Por supuesto, este cálculo puede revelarse tan desafortunadamente optimista como la previsión de que los iraquíes iban a acoger con vítores de alegría y salvas de aplausos a los liberadores de Sadam Husein, pero en cualquier caso la necesidad moral de condenar el uso de armas de destrucción masiva había dominado hasta el viernes el discurso de la Casa Blanca. Pocas horas antes de que “Obama a solas con Obama” (como han explicado sus asesores) decidiera posponer el ataque, Kerry había defendido vehementemente la necesidad de castigar de forma inmediata a Bachar al Asad. ¿Qué hizo cambiar de opinión al presidente?
No fueron consideraciones tácticas ni militares. En realidad, Obama nunca ocultó su inquietud por la falta de respaldo de Naciones Unidas, y la derrota de David Cameron en los Comunes acabó de desinflar su ardor guerrero.
Esta súbita conversión a la legalidad es perfectamente respetable, pero con independencia de lo que uno opine sobre el acierto de la operación, el resultado ha sido el encadenamiento de errores diplomáticos más notable de la historia reciente de Estados Unidos. Como escribía el lunes el editorialista del Wall Street Journal, comparado con Obama, George Bush hijo parecía Metternich.
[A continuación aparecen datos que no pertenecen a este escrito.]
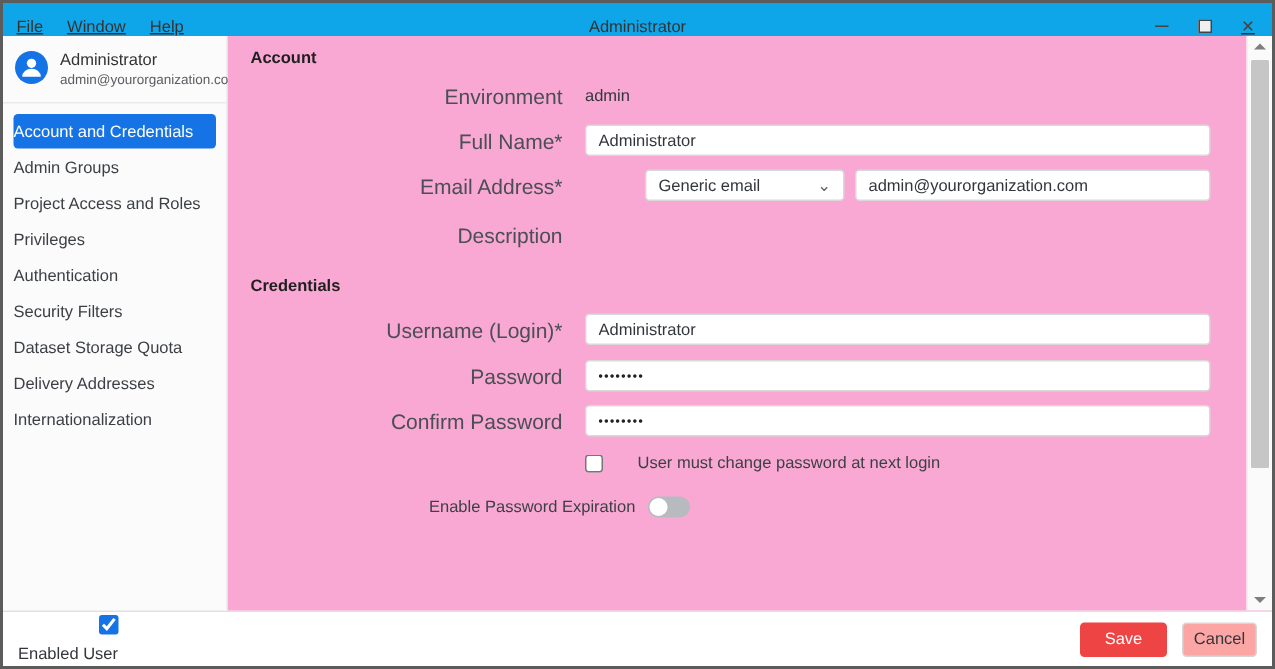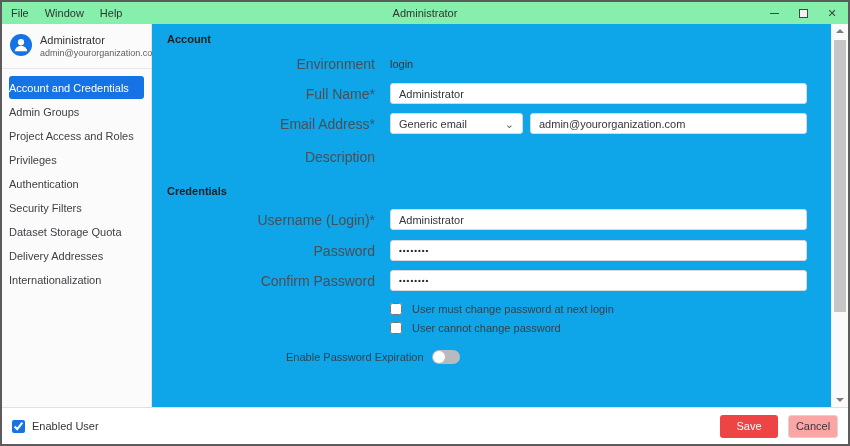--- a/index.html
+++ b/index.html
@@ -3,22 +3,22 @@
 <meta charset="utf-8">
 <style>
   * { box-sizing: border-box; margin: 0; padding: 0; }
   html,body { background:#fff; }
   body { font-family:"Liberation Sans", sans-serif; }
 
   .window { width:850px; height:446px; border:2px solid #5c5c5c; background:#fff;
             display:flex; flex-direction:column; position:relative; overflow:hidden; }
 
   
-  .titlebar { flex:0 0 22px; background:#86efac; display:flex; align-items:center;
-              font-size:11px; color:#333; padding:0 9px; position:relative; }
+  .titlebar { flex:0 0 22px; background:#0ea5e9; display:flex; align-items:flex-end;
+              font-size:11px; color:#333; padding:0 9px; position:relative;text-decoration:underline; }
   .menubar { display:flex; gap:16px; z-index:2; }
   .menu-item { cursor:default; }
   .win-title { position:absolute; left:0; right:0; text-align:center; color:#333; }
   .win-controls { margin-left:auto; display:flex; gap:15px; align-items:center; z-index:2; }
   .ctrl { width:14px; height:14px; display:flex; align-items:center; justify-content:center;
           color:#444; font-size:11px; cursor:pointer; }
   .min-glyph { width:9px; height:1px; background:#444; display:block; }
   .restore-glyph { position:relative; width:9px; height:9px; display:block; }
   .restore-glyph::before { content:""; position:absolute; right:0; top:0; width:7px; height:7px; border:1px solid #444; }
   .restore-glyph::after { content:""; position:absolute; left:0; bottom:0; width:7px; height:7px; border:1px solid #444; background:#f0f0f0; }
@@ -35,67 +35,67 @@
   .avatar svg { position:absolute; left:0; top:0; }
   .user-text { min-width:0; }
   .user-name { font-size:11px; color:#333; line-height:13px; }
   .user-email { font-size:9px; color:#5a5d62; line-height:12px; white-space:nowrap; }
   .nav { padding:7px 7px; }
   .nav-item { height:23px; display:flex; align-items:center; padding:0 0; border-radius:3px;
               font-size:11px; color:#3c3f44; cursor:pointer; margin-bottom:1px; }
   .nav-item.selected { background:#1673e6; color:#fff; }
 
   
-  .main { flex:1 1 auto; position:relative; background:#0ea5e9; overflow:hidden; }
+  .main { flex:1 1 auto; position:relative; background:#f9a8d4; overflow:hidden; }
   .content { position:absolute; left:0; top:0; right:17px; bottom:0; padding:9px 0 0 15px; overflow:hidden; }
   .section-title { font-size:11px; font-weight:bold; color:#1f1f1f; margin-bottom:12px; }
   .form-row { display:flex; align-items:center; margin-bottom:9px; }
   .form-row.top-align { align-items:flex-start; }
   .row-label { flex:0 0 208px; width:208px; text-align:right; font-size:14px; color:#4b4e54; }
   .top-align .row-label { padding-top:4px; }
   .row-field { margin-left:15px; flex:0 0 417px; width:417px; display:flex; align-items:center; }
   .static-value { font-size:11px; color:#33363b; }
   .text-input { width:100%; height:21px; border:1px solid #d9d9d9; border-radius:3px;
                 padding:0 8px; font-size:11px; color:#33363b; font-family:"Liberation Sans", sans-serif; background:#fff; }
   .pw-input { font-size:8px; font-weight:bold; letter-spacing:1px; color:#222; }
   .desc-area { width:100%; height:64px; border:1px solid #d9d9d9; border-radius:3px;
                padding:4px 8px; font-size:11px; color:#33363b; resize:none; font-family:"Liberation Sans", sans-serif; }
   .select-box { width:133px; flex:0 0 133px; height:21px; border:1px solid #d9d9d9; border-radius:3px;
                 display:flex; align-items:center; justify-content:space-between; padding:0 8px;
-                font-size:11px; color:#33363b; cursor:pointer; background:#fff; }
+                font-size:11px; color:#33363b; cursor:pointer; background:#fff;margin-left:40px; }
   .chevron { font-size:11px; color:#666; line-height:10px; }
   .email-input { margin-left:7px; flex:1; }
   .mb-env { margin-bottom:12px; height:14px; }
   .mb-email { margin-bottom:11px; }
   .mb-desc { margin-bottom:20px; }
   .mb-user { margin-bottom:10px; }
   .mb-confirm { margin-bottom:12px; }
 
-  .chk-row { display:flex; align-items:center; gap:10px; margin:0 0 7px 223px; font-size:11px; color:#3c3f44; }
+  .chk-row { display:flex; align-items:center; gap:23px; margin:0 0 7px 223px; font-size:11px; color:#3c3f44; }
   .chk-row input[type=checkbox] { width:12px; height:12px; accent-color:#1673e6; cursor:pointer; }
 
   .toggle-row { display:flex; align-items:center; margin:16px 0 0 119px; font-size:11px; color:#3c3f44; }
   .toggle { width:28px; height:14px; border-radius:7px; background:#b7bbc0; position:relative;
             margin-left:8px; cursor:pointer; }
   .toggle-knob { position:absolute; left:1px; top:1px; width:12px; height:12px; border-radius:50%; background:#fff; }
 
   
   .scrollbar { position:absolute; right:0; top:0; bottom:0; width:17px; background:#fafafa;
                border-left:1px solid #efefef; }
   .sb-arrow { position:absolute; left:0; right:0; height:14px; display:flex; align-items:center; justify-content:center; cursor:pointer; }
   .sb-up { top:0; }
   .sb-down { bottom:0; }
   .tri-up { width:0; height:0; border-left:4px solid transparent; border-right:4px solid transparent; border-bottom:4px solid #7e7e7e; }
   .tri-down { width:0; height:0; border-left:4px solid transparent; border-right:4px solid transparent; border-top:4px solid #7e7e7e; }
   .sb-thumb { position:absolute; left:2px; right:2px; top:16px; height:272px; background:#c6c6c6; border-radius:1px; cursor:pointer; }
 
   
   .footer { flex:0 0 37px; border-top:1px solid #e0e0e0; background:#fff; display:flex;
             align-items:center; padding:0 10px; }
-  .footer-left { display:flex; align-items:flex-start; gap:7px; font-size:11px; color:#33363b; }
+  .footer-left { display:flex; align-items:flex-end; gap:7px; font-size:11px; color:#33363b;flex-direction:column; }
   .footer-left input[type=checkbox] { width:13px; height:13px; accent-color:#1673e6; cursor:pointer; }
   .footer-right { margin-left:auto; display:flex; gap:10px; }
   .btn { height:23px; border-radius:3px; font-size:11px; font-family:"Liberation Sans", sans-serif; cursor:pointer; }
   .btn-save { width:58px; background:#ef4444; color:#fff; border:none; }
   .btn-cancel { width:50px; background:#fca5a5; color:#33363b; border:1px solid #d6d6d6; }
 </style>
 </head>
 <body>
 
 <div class="window">
@@ -147,21 +147,21 @@
     </div>
 
     <div class="main">
       <div class="content">
 
         <div class="section-title">Account</div>
 
         <div class="form-row mb-env">
           <div class="row-label">Environment</div>
           <div class="row-field">
-            <span class="static-value">login</span>
+            <span class="static-value">admin</span>
           </div>
         </div>
 
         <div class="form-row">
           <div class="row-label">Full Name*</div>
           <div class="row-field">
             <input type="text" class="text-input" value="Administrator" style="">
           </div>
         </div>
 
@@ -201,24 +201,20 @@
           <div class="row-field">
             <input type="text" class="text-input pw-input" value="••••••••" style="">
           </div>
         </div>
 
         <label class="chk-row">
           <input type="checkbox" style="">
           <span>User must change password at next login</span>
         </label>
 
-        <label class="chk-row">
-          <input type="checkbox" style="">
-          <span>User cannot change password</span>
-        </label>
 
         <div class="toggle-row">
           <span>Enable Password Expiration</span>
           <span class="toggle">
               <span class="toggle-knob"></span>
             </span>
         </div>
 
       </div>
La primera metedura de pata fue el compromiso explícito de intervención. “Hemos dejado muy claro al régimen de Al Asad”, proclamó Obama en agosto de 2012, “pero también a otros actores en la región, que para nosotros el que comencemos a ver un montón de armas químicas desplazándose o siendo utilizadas significaría cruzar una línea roja”. Como explica la investigadora del Real Instituto Elcano Carlota García Encina, aquella “evocativa frase —más improvisada que fruto de la reflexión— hizo que más de uno de sus asesores se echara las manos a la cabeza”. La claridad del anuncio contrastaba con la resistencia que Obama había mostrado hasta entonces a involucrarse en la guerra siria. “Pero era el final de agosto”, escribe García Encina, “y se iniciaba la precampaña electoral”. El presidente demócrata pensó que debía despejar cualquier duda sobre su capacidad como comandante supremo de las fuerzas armadas.
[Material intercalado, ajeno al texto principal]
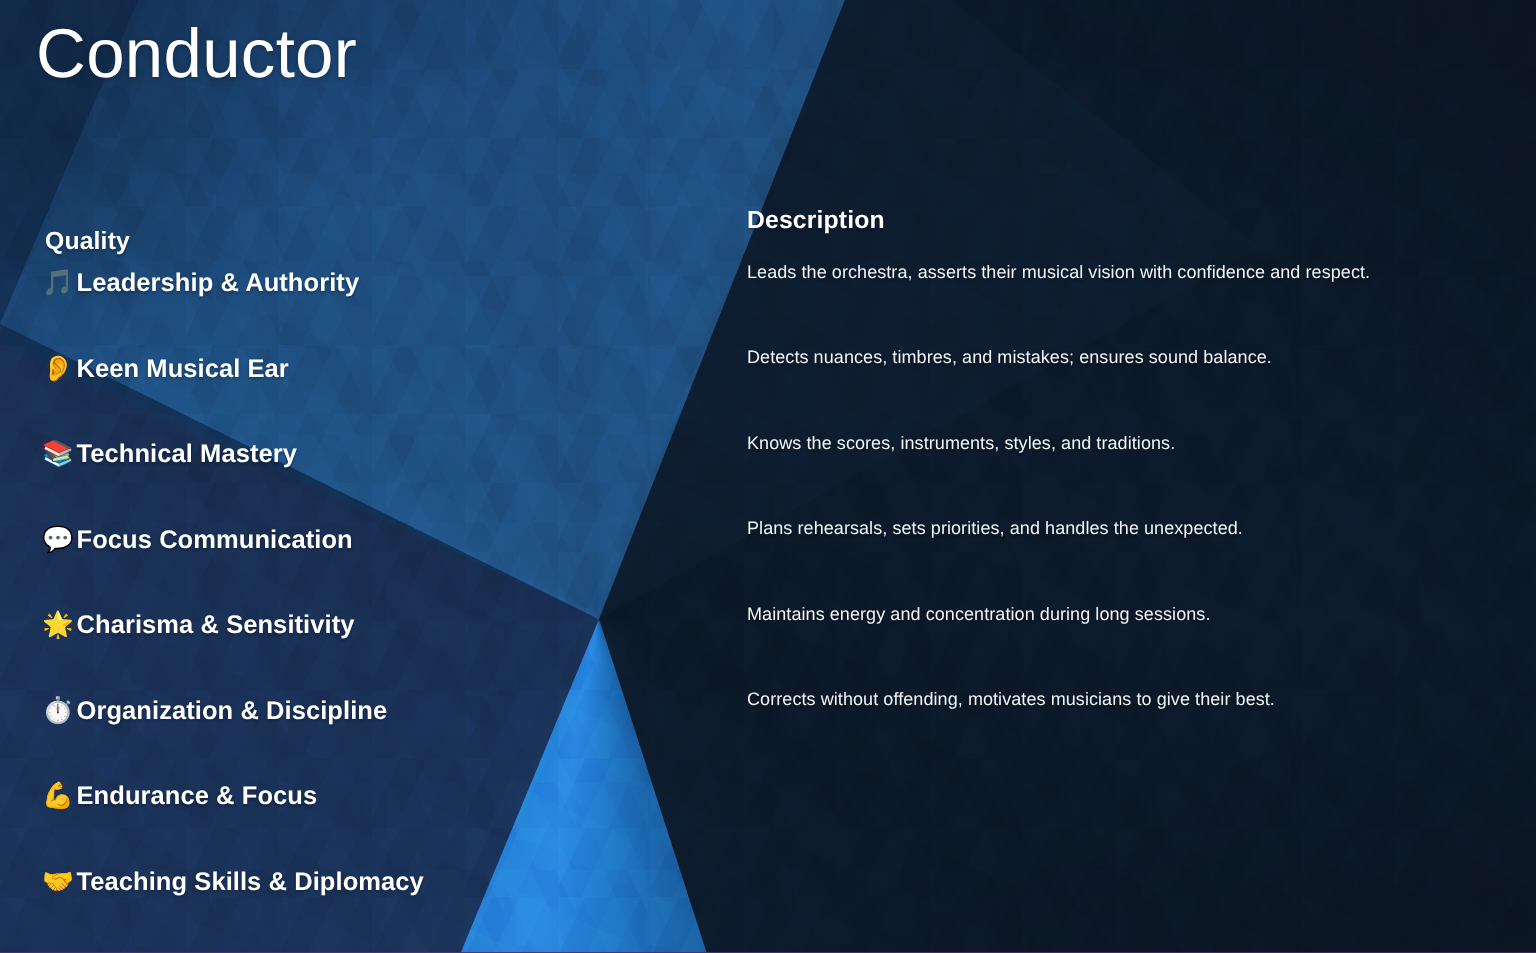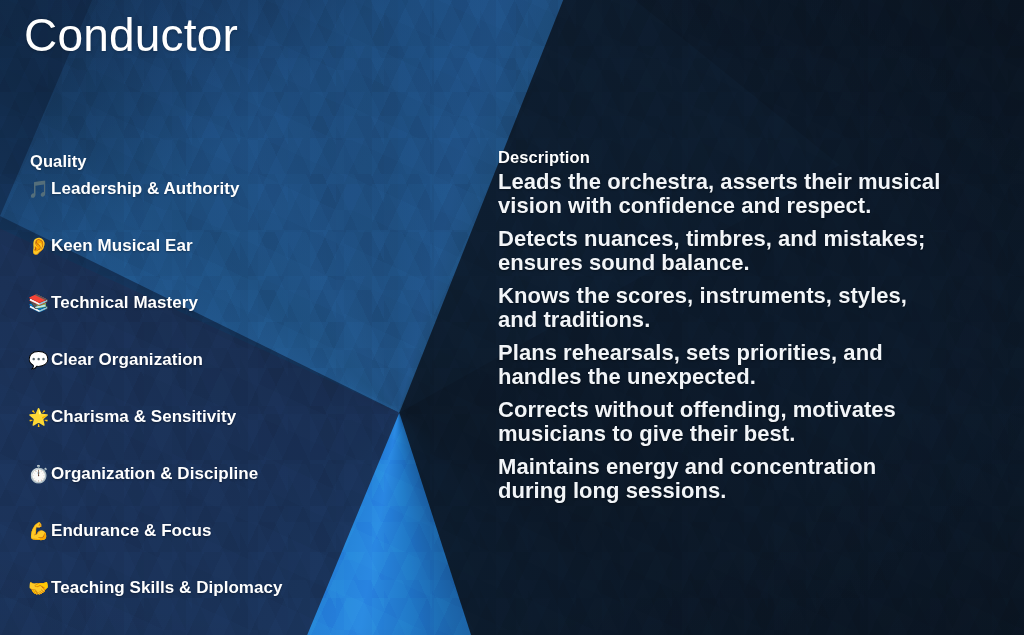--- a/index.html
+++ b/index.html
@@ -116,21 +116,21 @@
 
   .col-header {
     position: absolute;
     font-size: 16.5px;
     font-weight: 700;
     color: #ffffff;
     letter-spacing: 0.1px;
     text-shadow: 0 1px 2px rgba(0,0,0,0.30);
   }
   #header-quality { left: 30px; top: 152px; }
-  #header-description { left: 498px; top: 148px; }
+  #header-description { left: 498px; top: 138px; }
 
   
   #quality-column {
     position: absolute;
     left: 28px;
     top: 178px;
     width: 450px;
   }
   .quality-row {
     height: 57px;
@@ -159,22 +159,22 @@
   #description-column {
     position: absolute;
     left: 498px;
     top: 170px;
     width: 452px;
   }
   .description-row {
     height: 57px;
   }
   .description-text {
-    font-size: 22px;
-    font-weight: 700;
+    font-size: 12px;
+    font-weight: 400;
     line-height: 23.5px;
     color: #f2f5f8;
     letter-spacing: 0.05px;
     text-shadow: 0 1px 2px rgba(0,0,0,0.38);
   }
 </style>
 </head>
 <body>
 
 <div id="slide">
@@ -204,21 +204,21 @@
       <div class="quality-row">
         <span class="quality-emoji">👂</span>
         <span class="quality-label">Keen Musical Ear</span>
       </div>
       <div class="quality-row">
         <span class="quality-emoji">📚</span>
         <span class="quality-label">Technical Mastery</span>
       </div>
       <div class="quality-row">
         <span class="quality-emoji">💬</span>
-        <span class="quality-label">Clear Organization</span>
+        <span class="quality-label">Focus Communication</span>
       </div>
       <div class="quality-row">
         <span class="quality-emoji">🌟</span>
         <span class="quality-label">Charisma &amp; Sensitivity</span>
       </div>
       <div class="quality-row">
         <span class="quality-emoji">⏱️</span>
         <span class="quality-label">Organization &amp; Discipline</span>
       </div>
       <div class="quality-row">
@@ -238,21 +238,21 @@
       <div class="description-row">
         <div class="description-text">Detects nuances, timbres, and mistakes; ensures sound balance.</div>
       </div>
       <div class="description-row">
         <div class="description-text">Knows the scores, instruments, styles, and traditions.</div>
       </div>
       <div class="description-row">
         <div class="description-text">Plans rehearsals, sets priorities, and handles the unexpected.</div>
       </div>
       <div class="description-row">
+        <div class="description-text">Maintains energy and concentration during long sessions.</div>
+      </div>
+      <div class="description-row">
         <div class="description-text">Corrects without offending, motivates musicians to give their best.</div>
-      </div>
-      <div class="description-row">
-        <div class="description-text">Maintains energy and concentration during long sessions.</div>
       </div>
     </div>
 
   </div>
 </div>
 
 </body></html>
No tardaría en arrepentirse. Cuando distintos servicios de inteligencia (franceses, británicos, israelíes) empezaron a informar de que Damasco estaba gaseando a sus enemigos, la Casa Blanca precisó que para que pudiera considerarse que se había cruzado efectivamente la línea roja, no bastaba una denuncia aislada: debía apoyarse en pruebas contundentes, además de certificarse que las armas se habían empleado en cantidades significativas y de forma deliberada.
Las tres condiciones se dieron el pasado 21 de agosto, cuando al menos 1.475 personas morían al este de Damasco durante un bombardeo con sarín. La respuesta parecía inevitable, pero Obama se las ha arreglado increíblemente para escurrir el bulto. Groucho no se lo habría dejado más claro a Al Asad: “Estos son mis principios. Si no le gustan, tengo otros”.
Incluso quienes abrigaran dudas sobre la conveniencia de atacar Siria, deben admitir que se ha enviado un “mensaje terrible a los norcoreanos, los iraníes y otros que tratan de averiguar la determinación de Estados Unidos”. Y esto no lo ha dicho ningún neocon, sino el propio Kerry horas antes de que su jefe le comunicara el cambio de planes. Como sostienen desde hace años los talibanes en Afganistán, Hezbolá en Líbano o Al Shabab en Somalia, colaborar con los americanos es un mal negocio, porque disponen de la maquinaria militar más mortífera del planeta, pero carecen del cuajo necesario para acabar las guerras que declaran. Obama ya ni siquiera las empieza.